__EXERCISE__
Retype, word for word, each line between the lines holding "(835, 105) none" and "(841, 959) none", inclusive, and leave the rest of the data alone.

__EXERCISE DATA__

++++++++++++++++++++

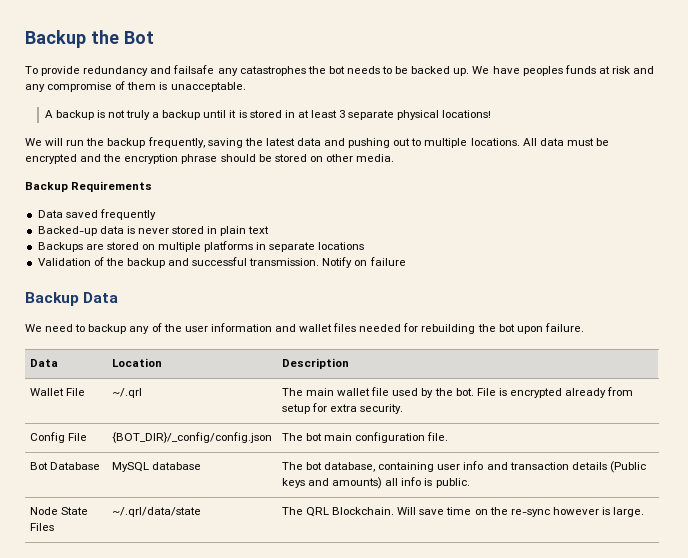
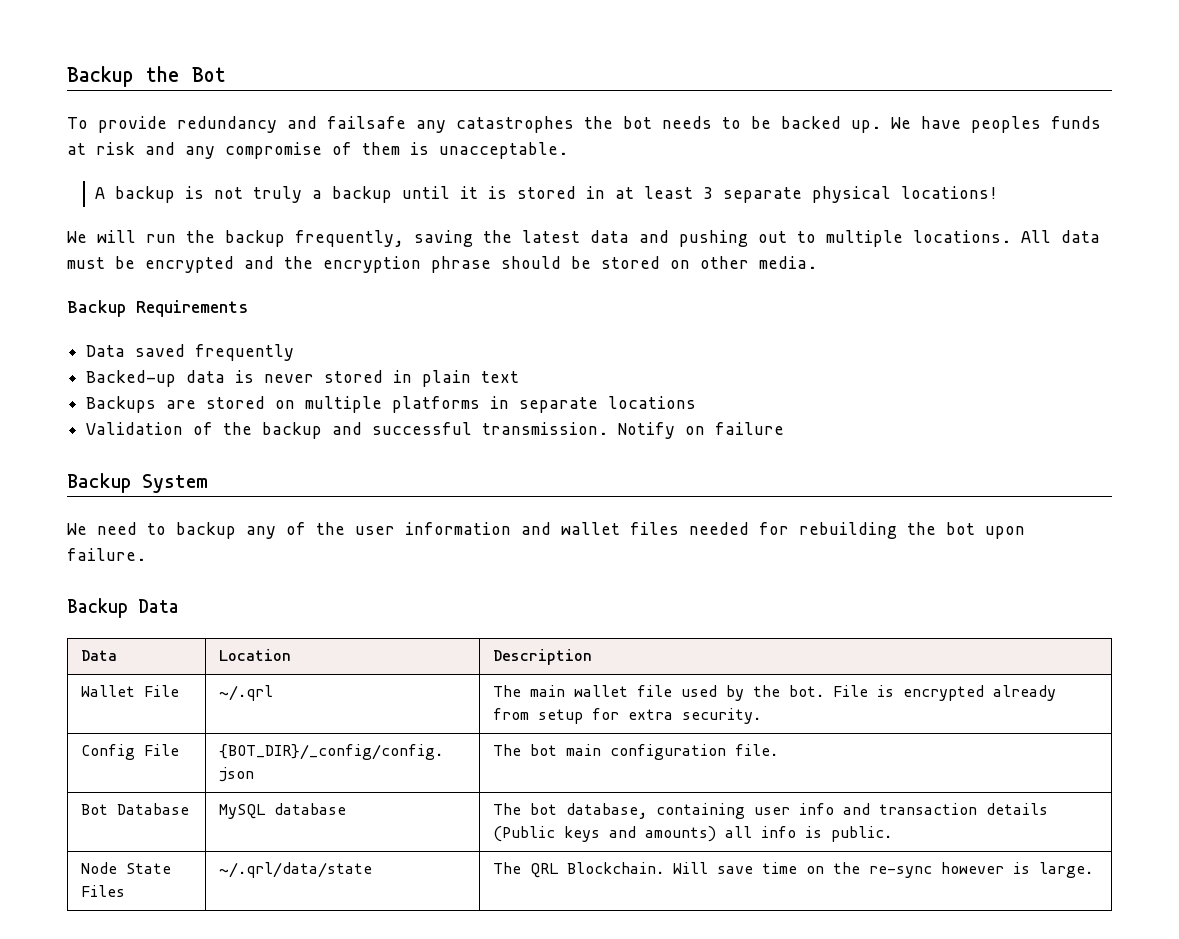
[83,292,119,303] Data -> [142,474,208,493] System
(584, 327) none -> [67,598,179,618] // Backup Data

++++++++++++++++++++

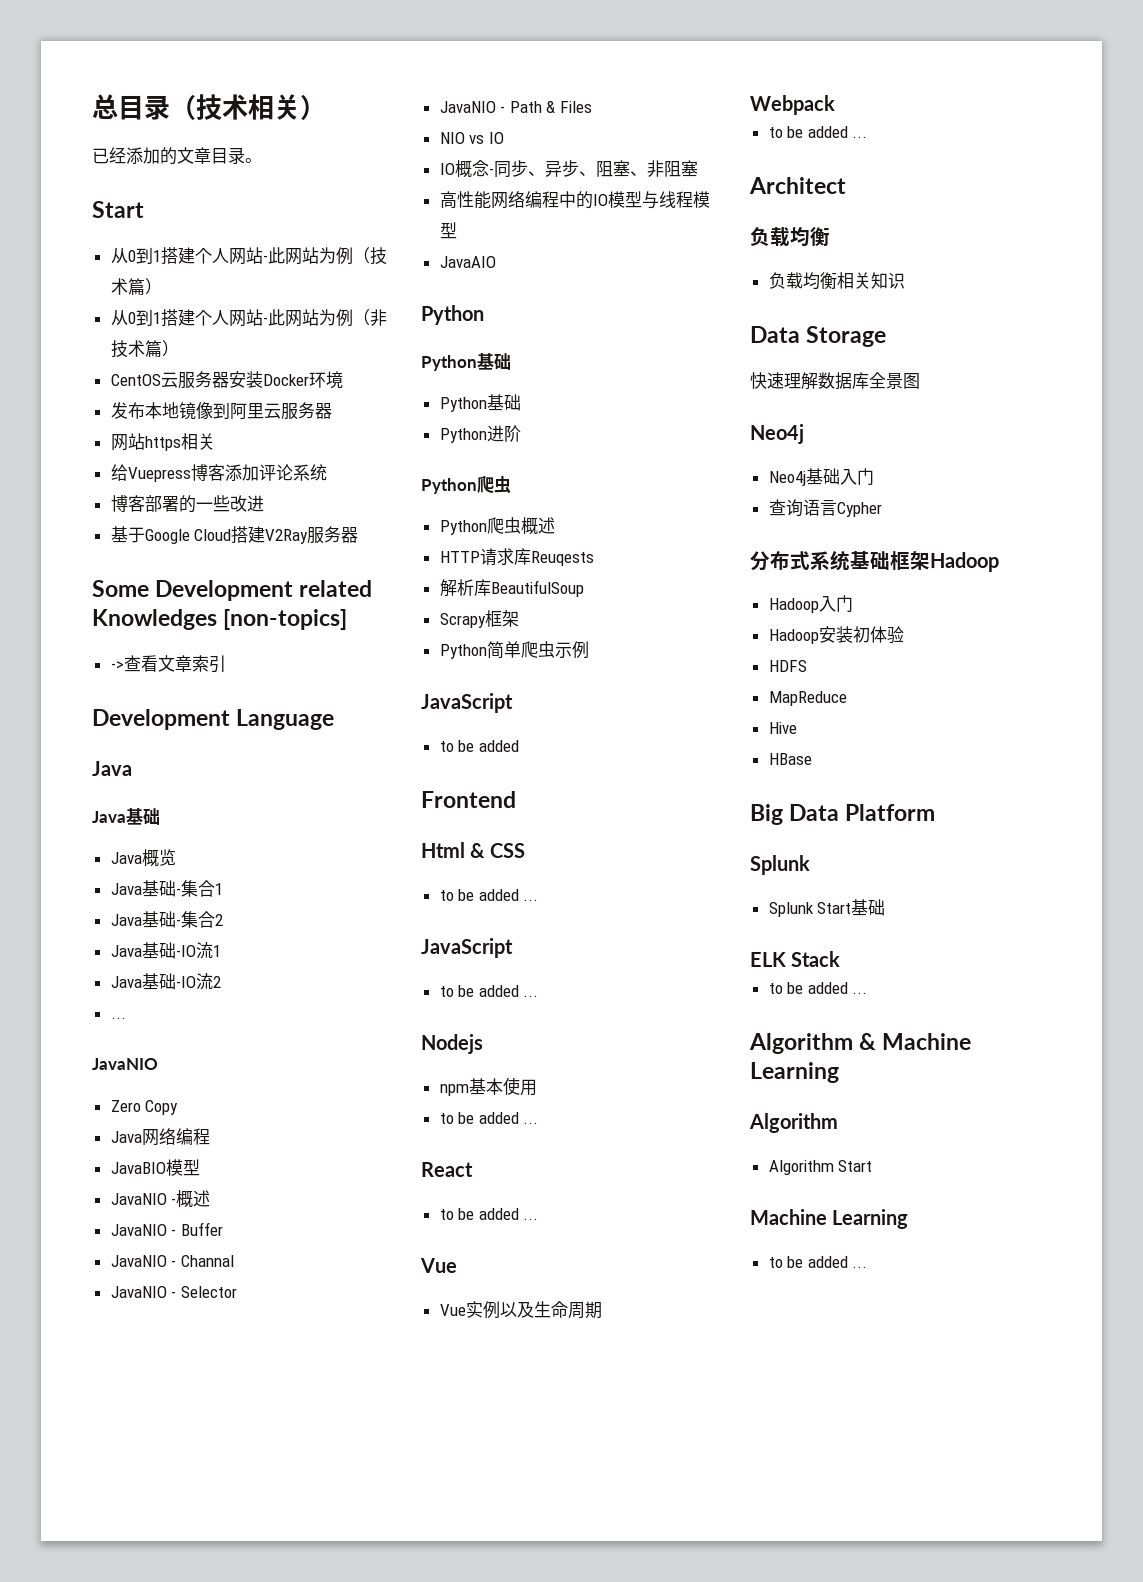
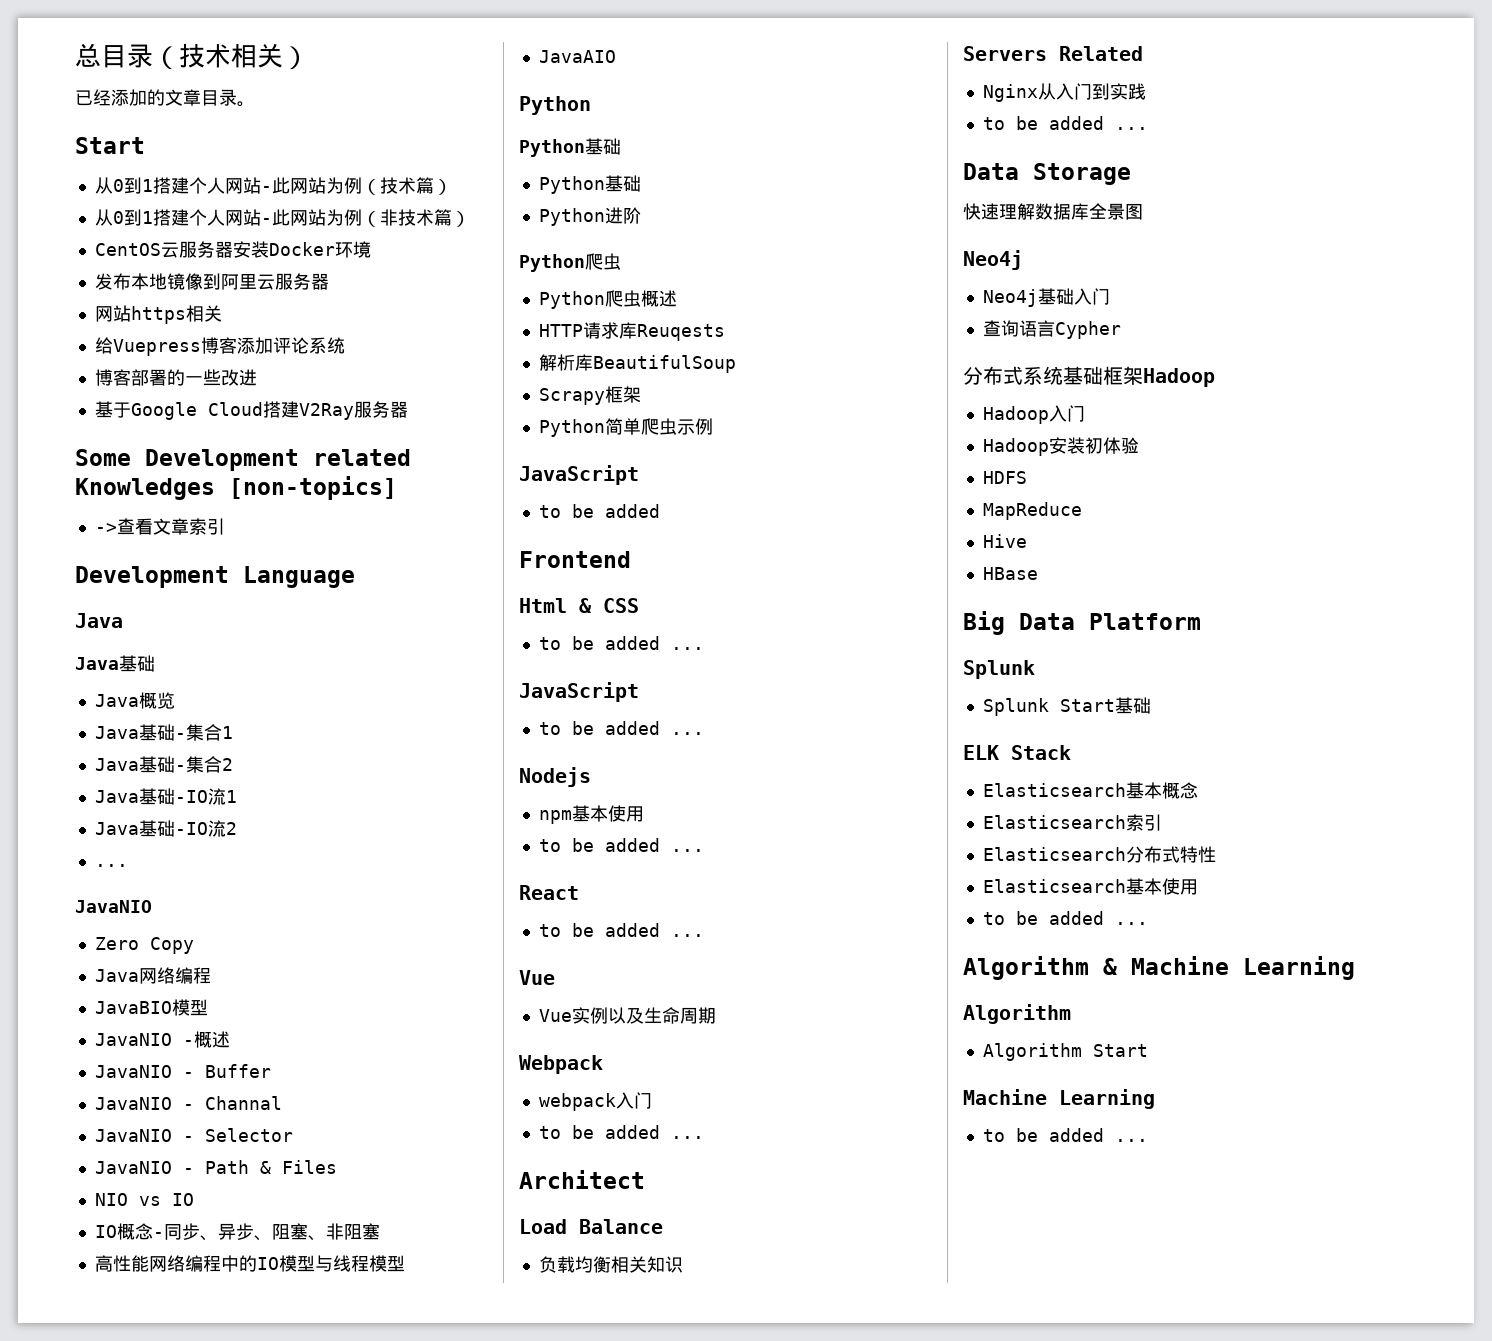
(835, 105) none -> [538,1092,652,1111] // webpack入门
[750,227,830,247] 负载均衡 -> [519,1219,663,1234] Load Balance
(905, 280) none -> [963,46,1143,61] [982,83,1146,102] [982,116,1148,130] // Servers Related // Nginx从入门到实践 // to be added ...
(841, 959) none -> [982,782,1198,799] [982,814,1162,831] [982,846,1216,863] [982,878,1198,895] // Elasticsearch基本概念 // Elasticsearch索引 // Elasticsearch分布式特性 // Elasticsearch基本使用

++++++++++++++++++++

__RESPONSE BELOW__
(835, 105) none -> [538,1092,652,1111] // webpack入门
[750,227,830,247] 负载均衡 -> [519,1219,663,1234] Load Balance
(905, 280) none -> [963,46,1143,61] [982,83,1146,102] [982,116,1148,130] // Servers Related // Nginx从入门到实践 // to be added ...
(841, 959) none -> [982,782,1198,799] [982,814,1162,831] [982,846,1216,863] [982,878,1198,895] // Elasticsearch基本概念 // Elasticsearch索引 // Elasticsearch分布式特性 // Elasticsearch基本使用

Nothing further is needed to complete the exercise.